Federal Cases

Lex Claims Oral Argument April 4, 2017

On April 4, 2017, Judges Howard, Lynch and Barron heard oral arguments in the Lex Claims case, where Judge Besosa had decided the PROMESA stay did not apply to some of the claims, including the validity of COFINA and its alleged lien. 

As usual, right from the start of the Supervisory Board’s argument, the Judges started asking pointed questions. Judge Barron started asking technical questions that boiled down to whether the stay applied to a declaration that Governor Garcia Padilla’s executive order were invalid or preempted. Judge Howard asked if some or all of the causes of action arose after PROMESA was approved. The Board’s lawyers denied this but clearly the Judges are not convinced. Judge Lynch seemed concerned about other cases arising but was assured there are none.


Judge Howard asked about mediation and was assured it would start next week. When Senior COFINA lawyers started their argument, Judge Barron asked why the declaration of the Executive order was preempted. COFINA had to admit that such declaration is not an issue of control.


Ambac came next for appellants and likened the Lex complaint to a bank in state court attempting to determine where income should go for a bankruptcy debtor but this did not bar Judge Barron from asking the same question as to declaratory judgment. We can see a pattern there.


Once Lex Claims came to argue, it invoked section 303(3) of PROMESA claiming this was not precluded by the stay. Judge Lynch, who seems intent on preserving the stay, asked if there was explicit language that pointed that way. Lex conceded there was none but that the overall interpretation of PROMESA showed that. Lynch did not seem convinced. Lex continued arguing that they did not seek control, but Judge Barron challenged this view. Judge Lynch went to the offensive and asked if you filed your complaint, why should we relieve you of it in clear reference to the second amended complaint. Lex answered that it could amend the complaint.


From this we may surmise that as the Circuit Court’s stay order stated, the Judges will decide the stay will apply to all of the Lex Claims’ complaint, although Judge Barron could file a partly dissenting opinion or convince them it does not apply to the declaratory judgment sought by appellee. Since I assume the panel will be as swift as it was in the Peaje case, a decision could come down by next week or earlier. If it comes down by next Tuesday, April 11, there would only be 19 days left of the stay.

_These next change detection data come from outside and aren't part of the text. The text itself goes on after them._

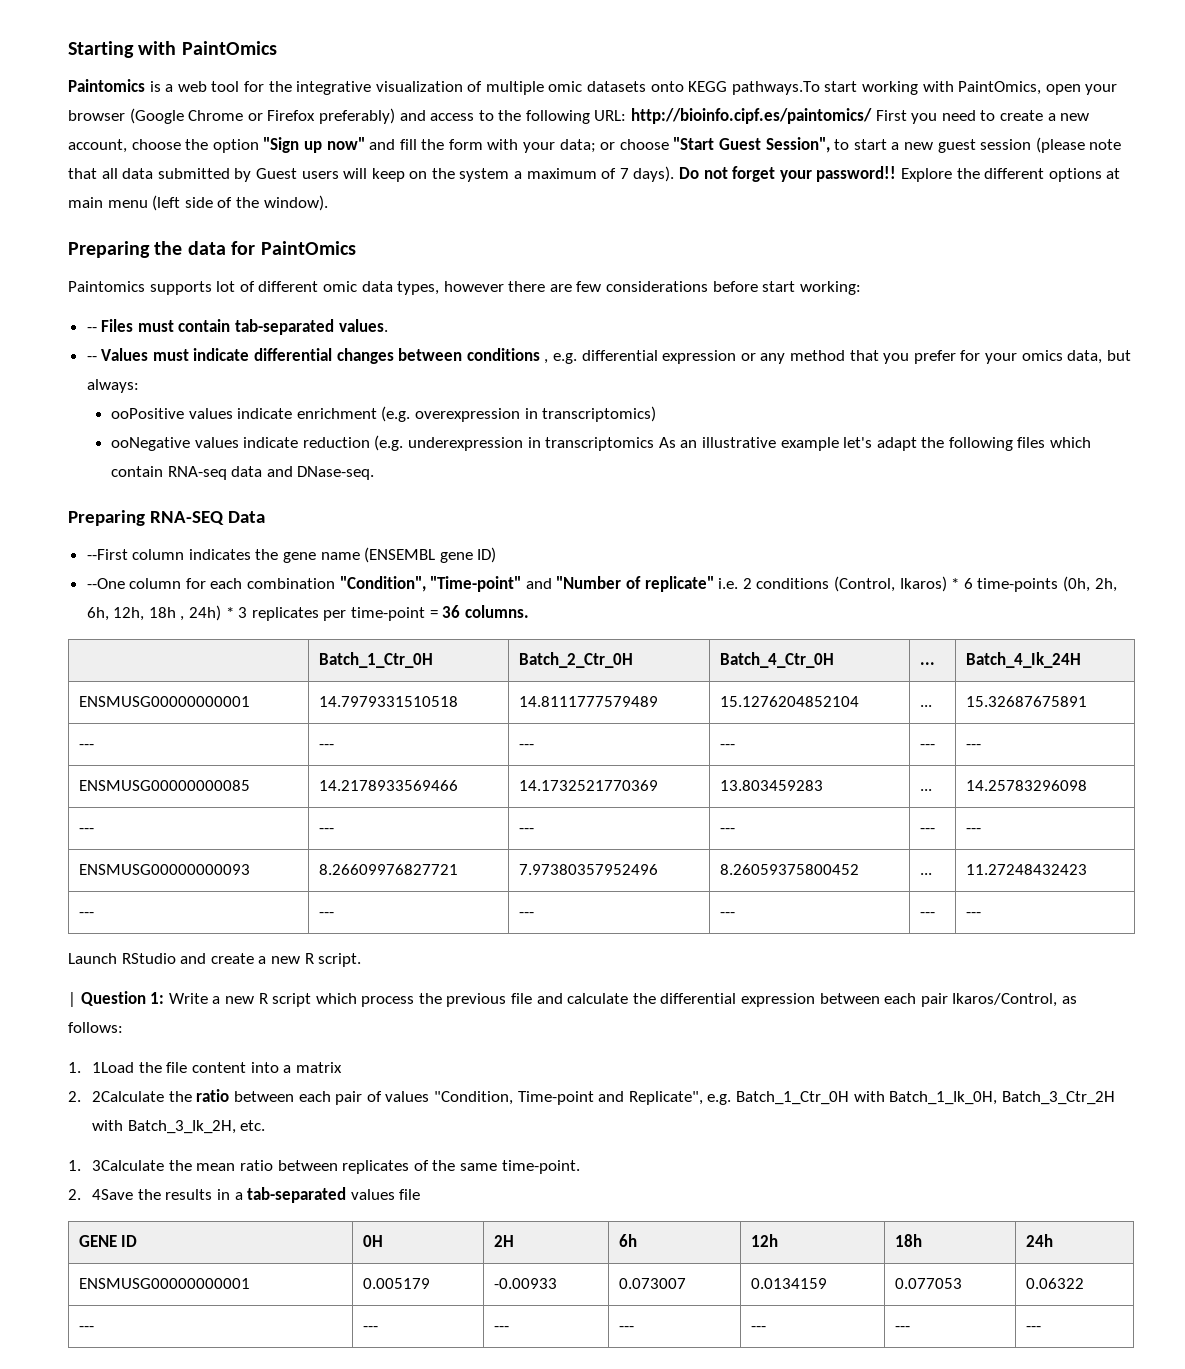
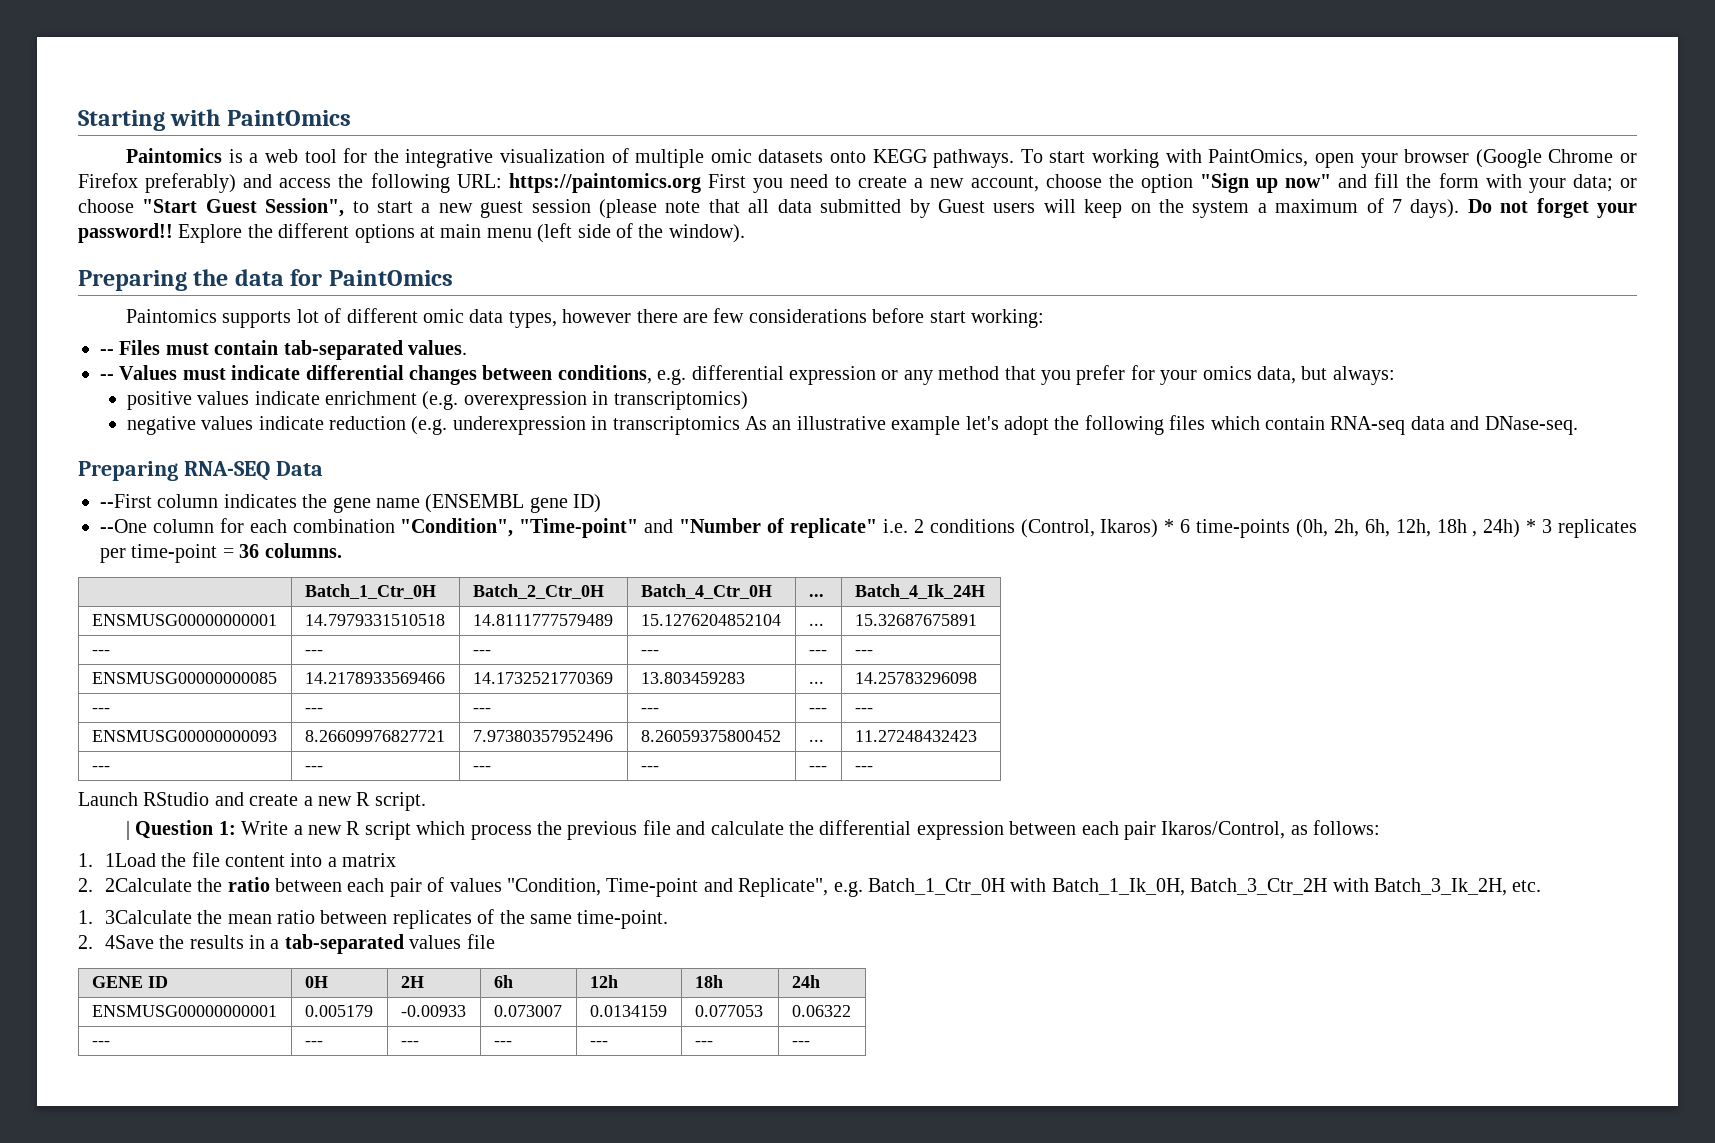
[731,81,820,95] pathways.To -> [933,149,1043,168] pathways. To
[478,110,494,121] to -> (332, 183) none
[631,108,873,124] http://bioinfo.cipf.es/paintomics/ -> [508,173,701,193] https://paintomics.org
[466,348,549,364] conditions , -> [557,365,652,384] conditions,
[111,408,185,419] ooPositive -> [126,391,192,410] positive
[111,437,191,451] ooNegative -> [126,416,196,435] negative
[876,437,917,451] adapt -> [1004,416,1050,435] adopt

This brings us to another issue. Since it is clear negotiations will start later than April 10, the PROMESA stay which was enacted to afford PR an opportunity to attempt to restructure its debt consensually has been instead used by the Government and the Board to pick and choose winners among bondholders. This may have serious repercussions in the coming Title III as I will discuss in an upcoming posting.





On February 17, 2017, Judge Besosa decided important issues in the Lex Claims litigation. In this case, plaintiffs, a group of GO bondholders, seek an injunction against the use of the sales tax to pay COFINA bonds, claiming they have first lien on “available resources” as per the Puerto Rico Constitution.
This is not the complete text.